● To do
Isolate every line in the records below with "Pokemon" in it.

● Dataset content
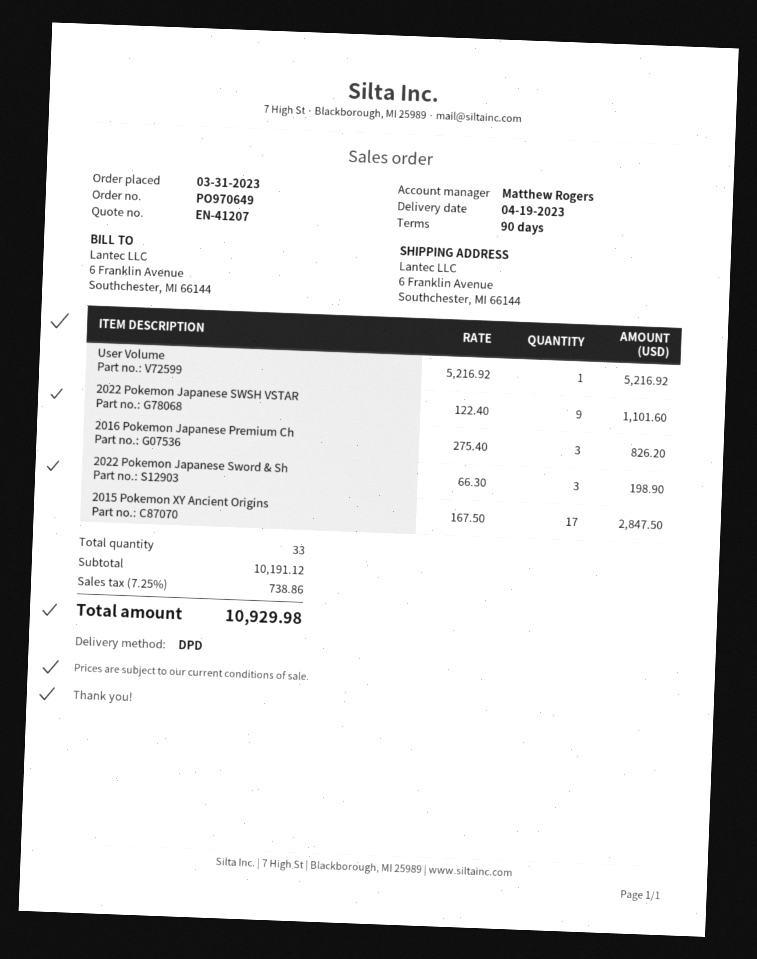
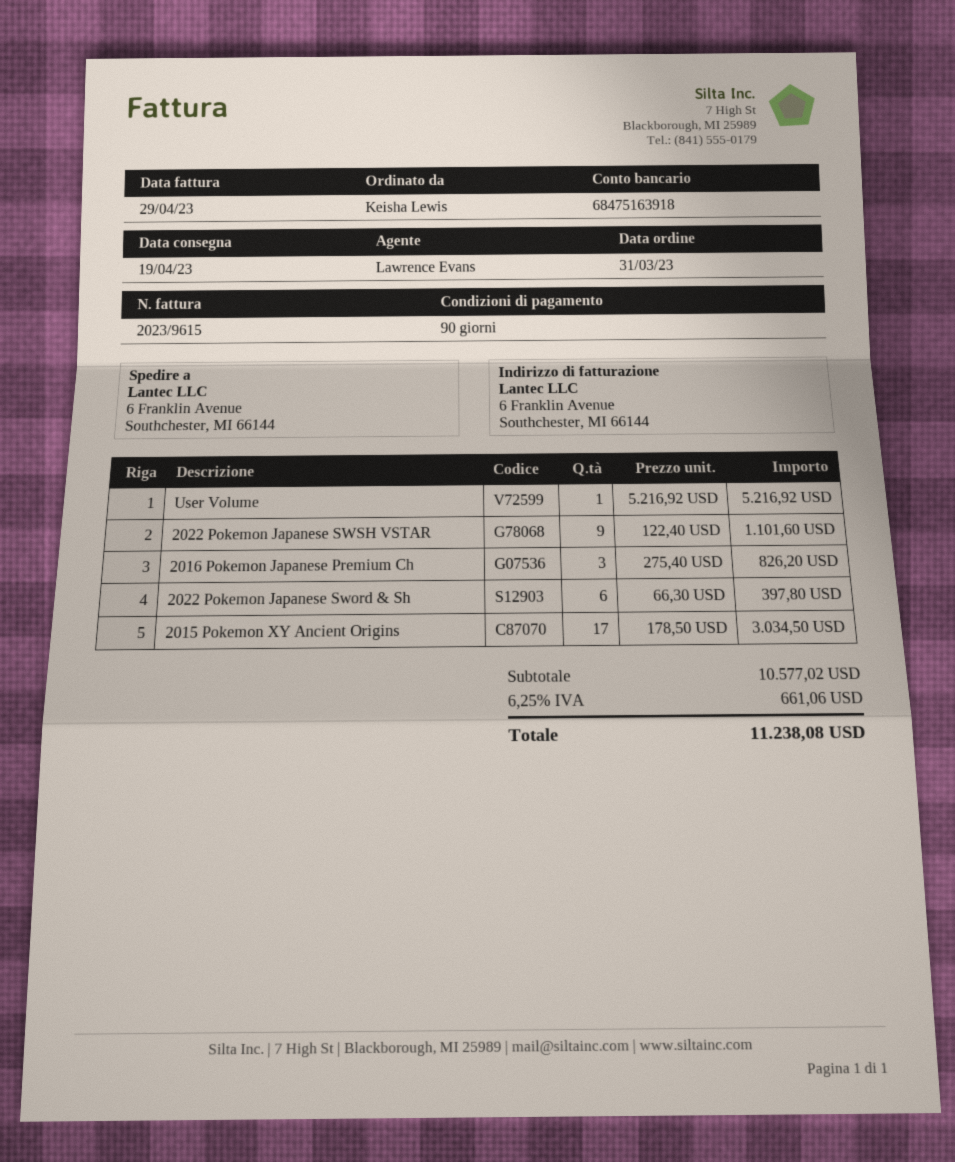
sales rep: Matthew Rogers -> Lawrence Evans
2022 Pokemon Japanese Sword & Sh: 3 x 66.30 = 198.90 -> 6 x 66.30 = 397.80
2015 Pokemon XY Ancient Origins: 17 x 167.50 = 2847.50 -> 17 x 178.50 = 3034.50
subtotal: 10191.12 -> 10577.02
tax: 7.25% = 738.86 -> 6.25% = 661.06
total: 10929.98 -> 11238.08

● Solution to this task
2022 Pokemon Japanese Sword & Sh: 3 x 66.30 = 198.90 -> 6 x 66.30 = 397.80
2015 Pokemon XY Ancient Origins: 17 x 167.50 = 2847.50 -> 17 x 178.50 = 3034.50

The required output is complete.